PROBLEM STATEMENT. Beginning with the line of the entries below that holds "text-align: center ->" and ending with the line that holds "text: 2-metil-2H-isotiazol-2-one ->", transcribe each line exactly as written. Pictures stay out.
[[ DATA PROVIDED, beginning ]]
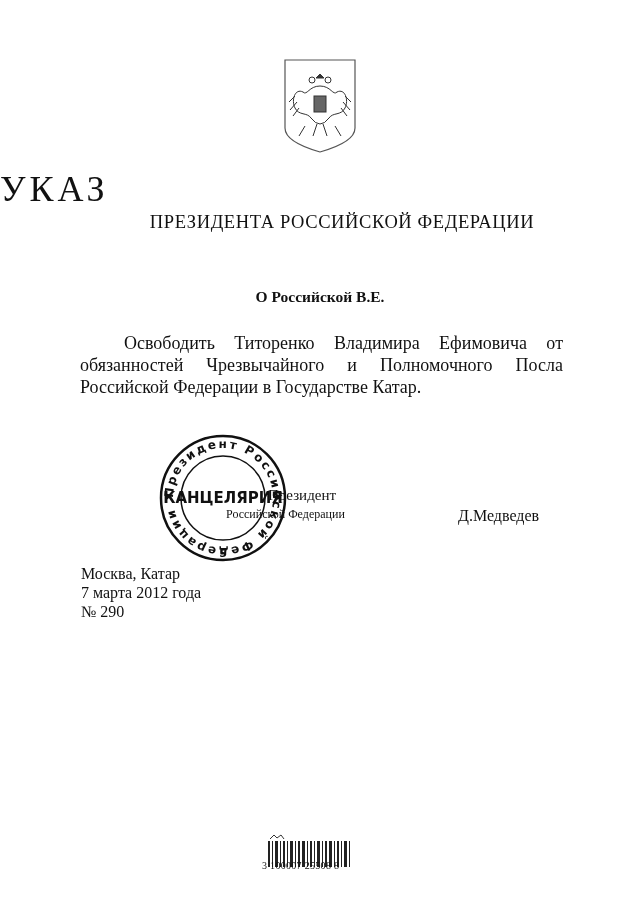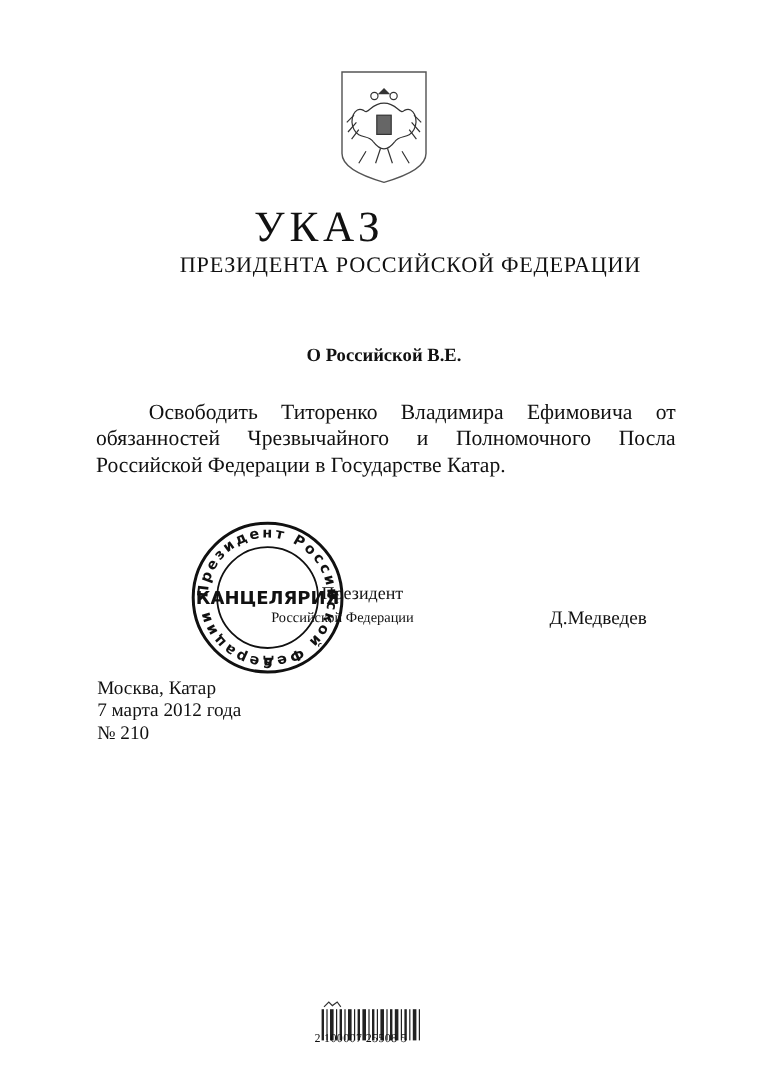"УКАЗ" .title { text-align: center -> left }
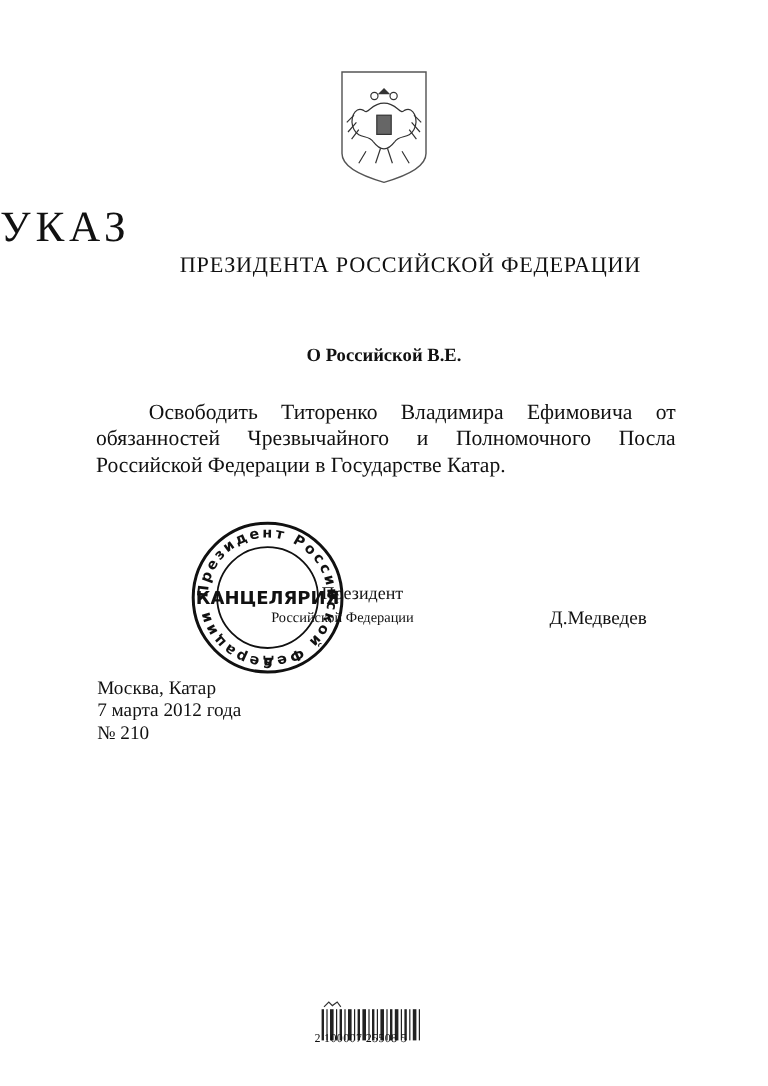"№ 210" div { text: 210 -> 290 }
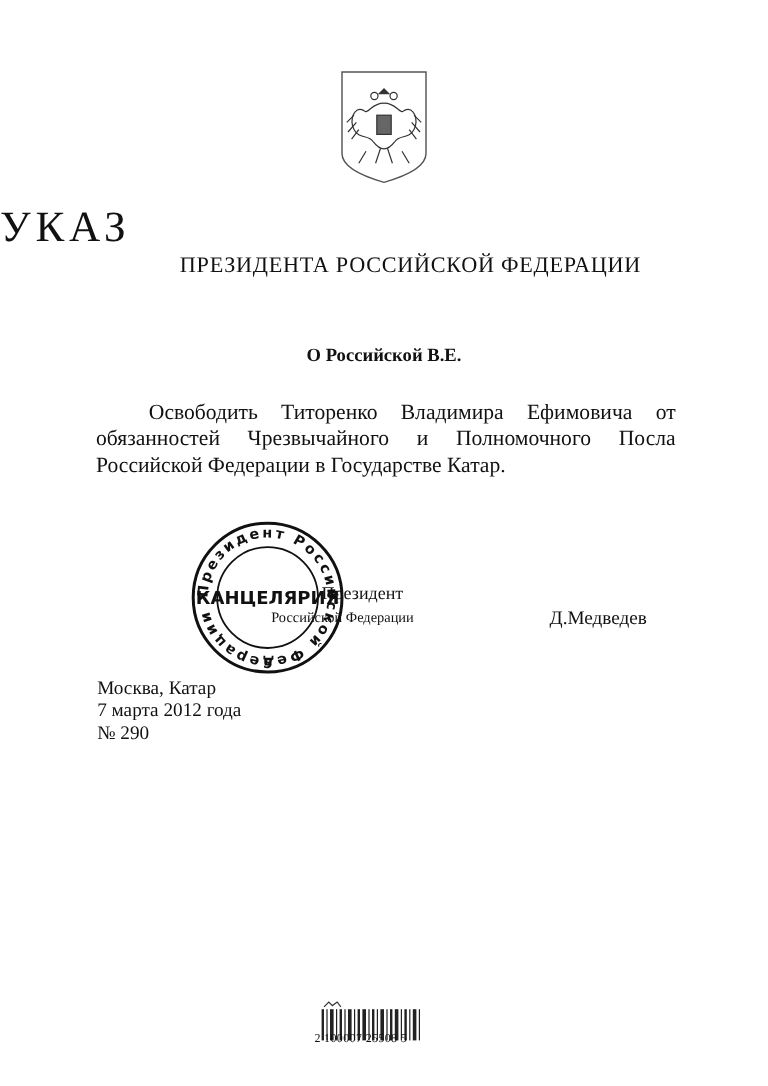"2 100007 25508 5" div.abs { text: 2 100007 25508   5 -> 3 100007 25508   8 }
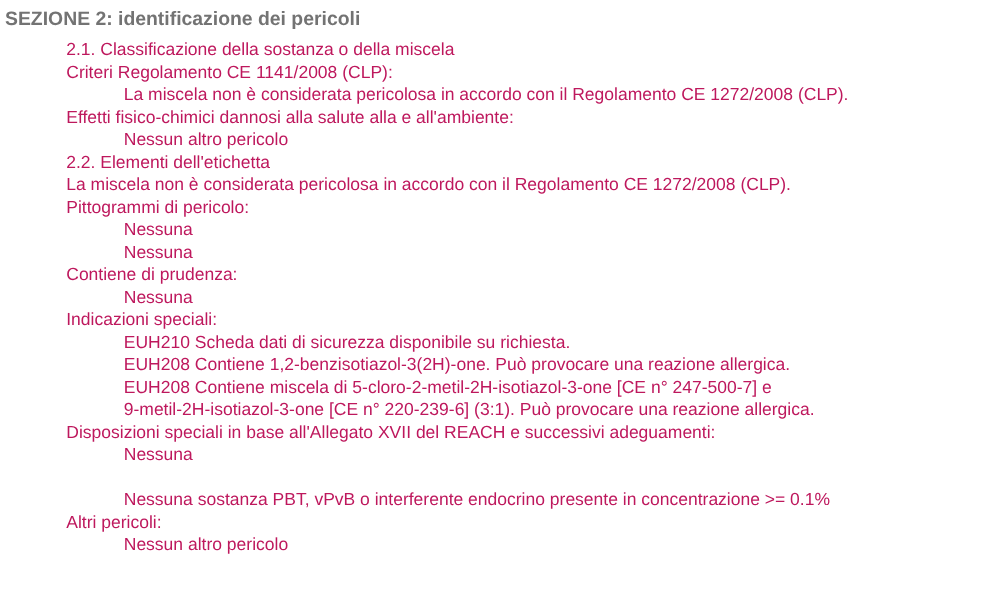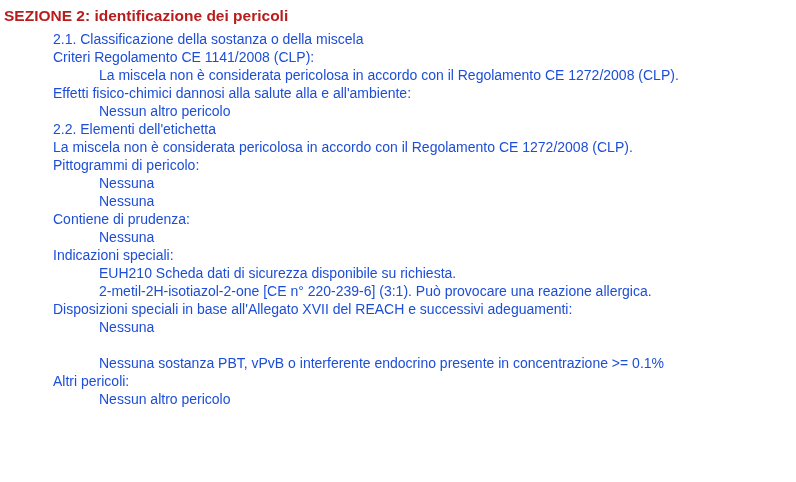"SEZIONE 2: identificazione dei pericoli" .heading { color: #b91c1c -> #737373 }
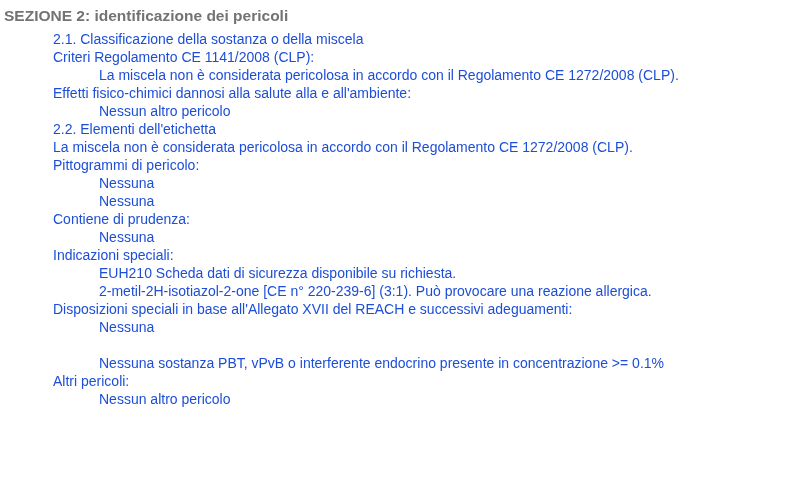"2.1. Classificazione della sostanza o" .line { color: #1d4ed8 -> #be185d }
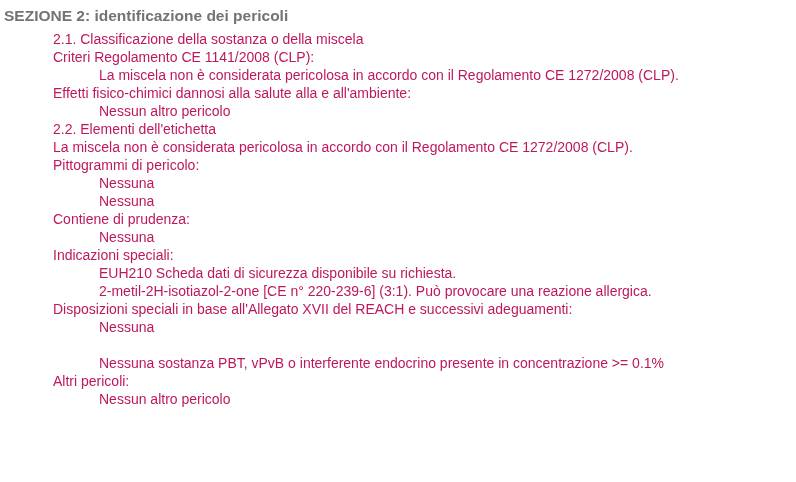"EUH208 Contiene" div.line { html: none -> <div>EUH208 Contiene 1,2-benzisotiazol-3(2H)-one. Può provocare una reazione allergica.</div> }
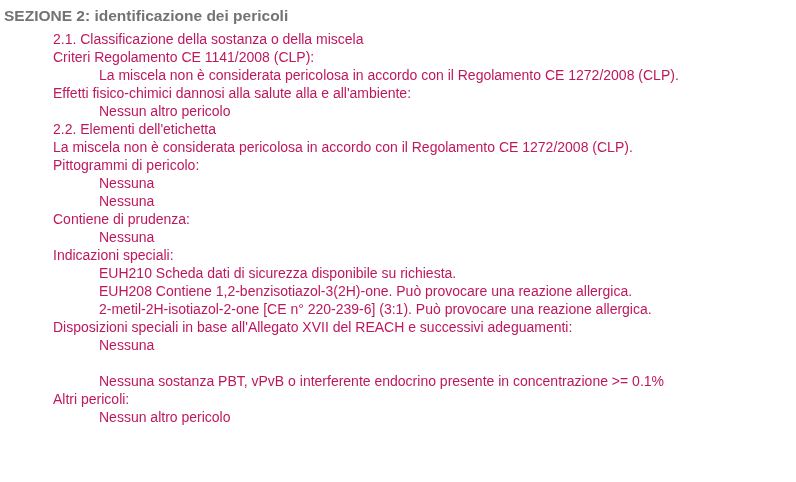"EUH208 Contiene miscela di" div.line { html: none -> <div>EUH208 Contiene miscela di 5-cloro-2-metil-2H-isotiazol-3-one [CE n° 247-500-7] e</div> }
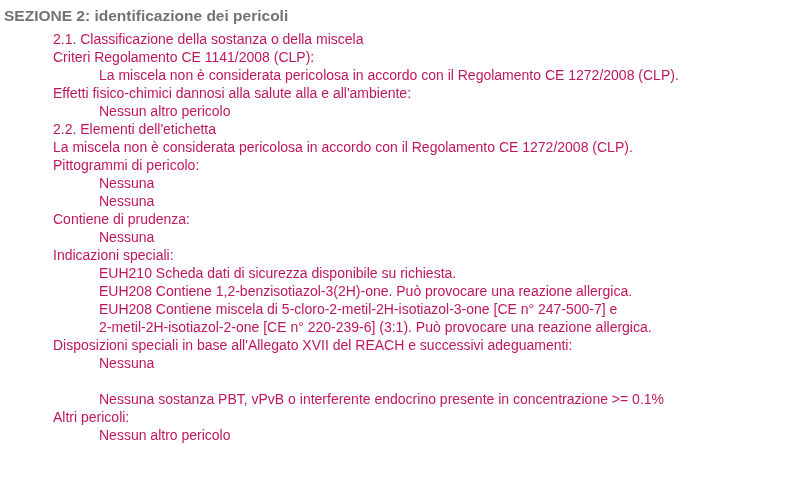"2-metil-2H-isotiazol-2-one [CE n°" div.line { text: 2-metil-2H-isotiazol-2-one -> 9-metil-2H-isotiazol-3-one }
[[ DATA PROVIDED, end ]]
[[ DATA PROVIDED, beginning ]]
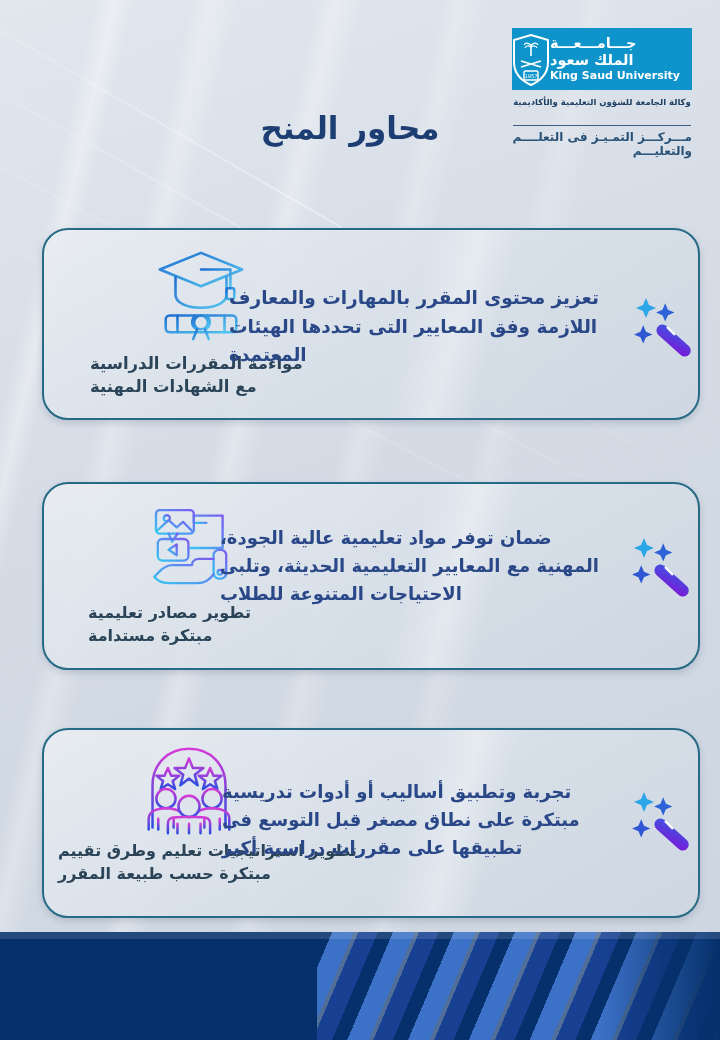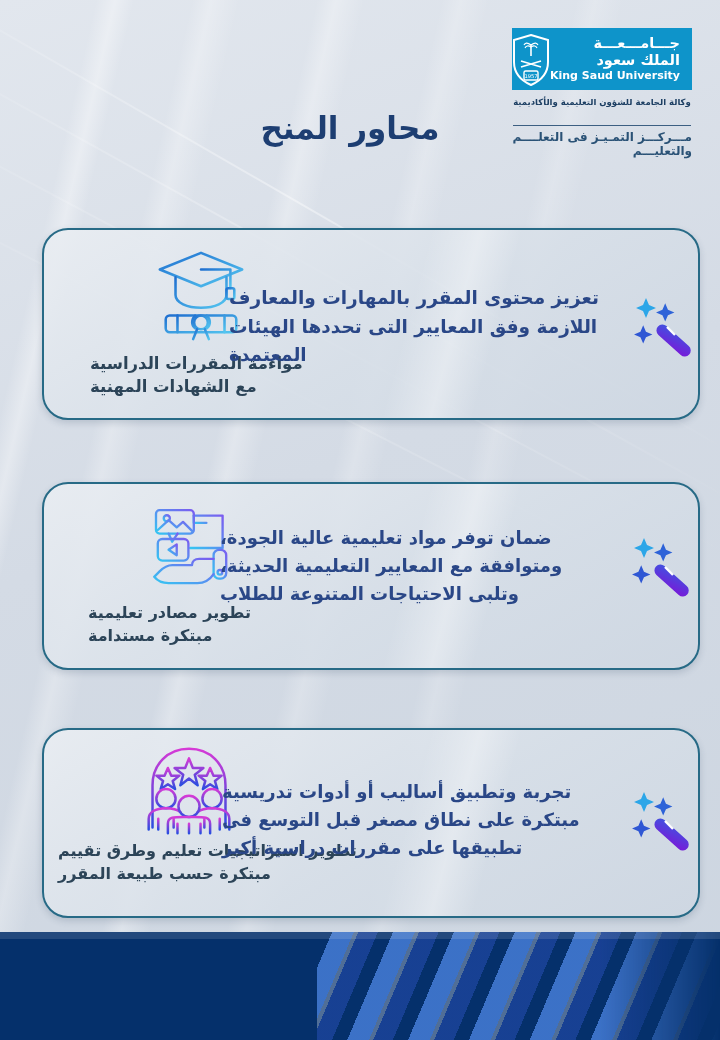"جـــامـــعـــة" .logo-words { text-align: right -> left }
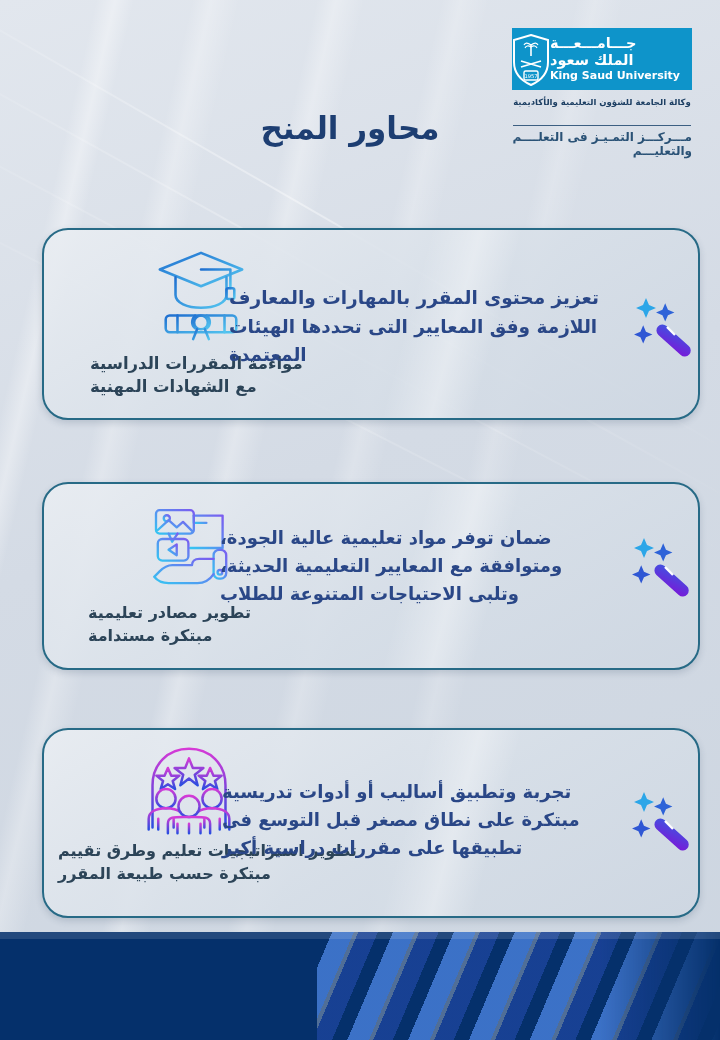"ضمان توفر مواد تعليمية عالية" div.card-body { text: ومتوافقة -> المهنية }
[[ DATA PROVIDED, end ]]
EXPECTED ANSWER.
"УКАЗ" .title { text-align: center -> left }
"№ 210" div { text: 210 -> 290 }
"2 100007 25508 5" div.abs { text: 2 100007 25508   5 -> 3 100007 25508   8 }
"SEZIONE 2: identificazione dei pericoli" .heading { color: #b91c1c -> #737373 }
"2.1. Classificazione della sostanza o" .line { color: #1d4ed8 -> #be185d }
"EUH208 Contiene" div.line { html: none -> <div>EUH208 Contiene 1,2-benzisotiazol-3(2H)-one. Può provocare una reazione allergica.</div> }
"EUH208 Contiene miscela di" div.line { html: none -> <div>EUH208 Contiene miscela di 5-cloro-2-metil-2H-isotiazol-3-one [CE n° 247-500-7] e</div> }
"2-metil-2H-isotiazol-2-one [CE n°" div.line { text: 2-metil-2H-isotiazol-2-one -> 9-metil-2H-isotiazol-3-one }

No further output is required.